• Work task: Among the entries below, one line contains "order date: 2024-10-03 -> 2024-10-04" and another contains "MUSIAK MUSBIO JABŁKO+MANGO+RYŻ, BEZ". Transcribe those two lines and every line between them, exactly.

(Data for processing begins)

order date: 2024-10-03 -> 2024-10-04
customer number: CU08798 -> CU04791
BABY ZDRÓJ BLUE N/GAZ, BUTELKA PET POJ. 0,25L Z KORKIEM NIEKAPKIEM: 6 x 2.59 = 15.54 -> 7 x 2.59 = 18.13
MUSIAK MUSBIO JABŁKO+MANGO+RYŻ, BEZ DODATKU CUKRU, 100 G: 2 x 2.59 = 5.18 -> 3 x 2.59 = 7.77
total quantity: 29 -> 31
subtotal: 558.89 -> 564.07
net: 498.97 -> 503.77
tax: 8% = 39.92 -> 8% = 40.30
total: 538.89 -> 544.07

(Data for processing ends)
(Data for processing begins)

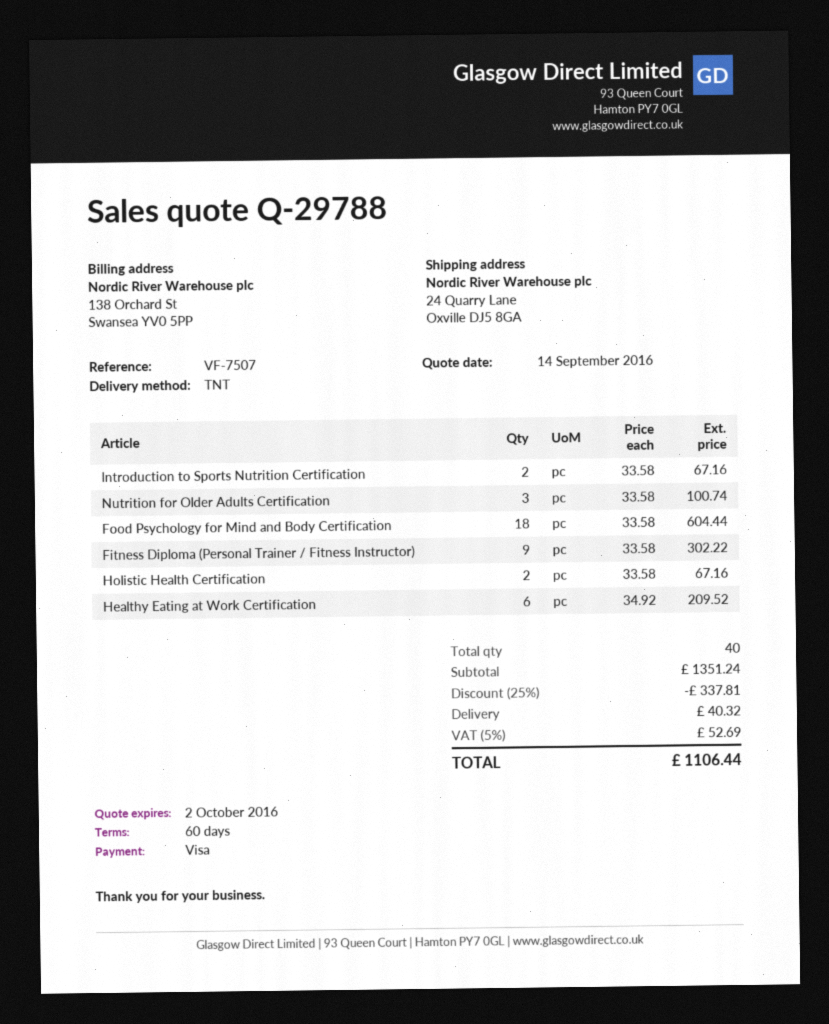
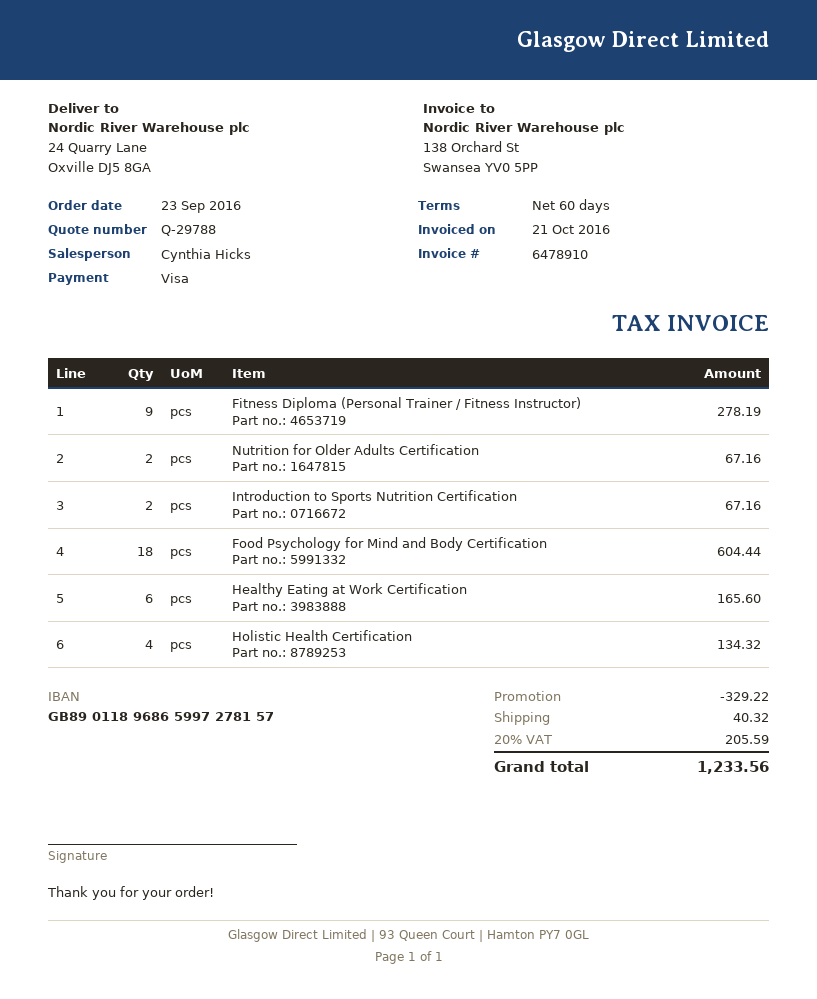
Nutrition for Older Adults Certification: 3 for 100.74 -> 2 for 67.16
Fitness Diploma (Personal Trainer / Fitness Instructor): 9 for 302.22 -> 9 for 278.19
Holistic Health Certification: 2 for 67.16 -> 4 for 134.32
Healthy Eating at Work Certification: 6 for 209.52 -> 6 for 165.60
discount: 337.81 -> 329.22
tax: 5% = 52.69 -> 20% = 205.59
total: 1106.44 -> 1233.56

(Data for processing ends)

• Exercise answer:
order date: 2024-10-03 -> 2024-10-04
customer number: CU08798 -> CU04791
BABY ZDRÓJ BLUE N/GAZ, BUTELKA PET POJ. 0,25L Z KORKIEM NIEKAPKIEM: 6 x 2.59 = 15.54 -> 7 x 2.59 = 18.13
MUSIAK MUSBIO JABŁKO+MANGO+RYŻ, BEZ DODATKU CUKRU, 100 G: 2 x 2.59 = 5.18 -> 3 x 2.59 = 7.77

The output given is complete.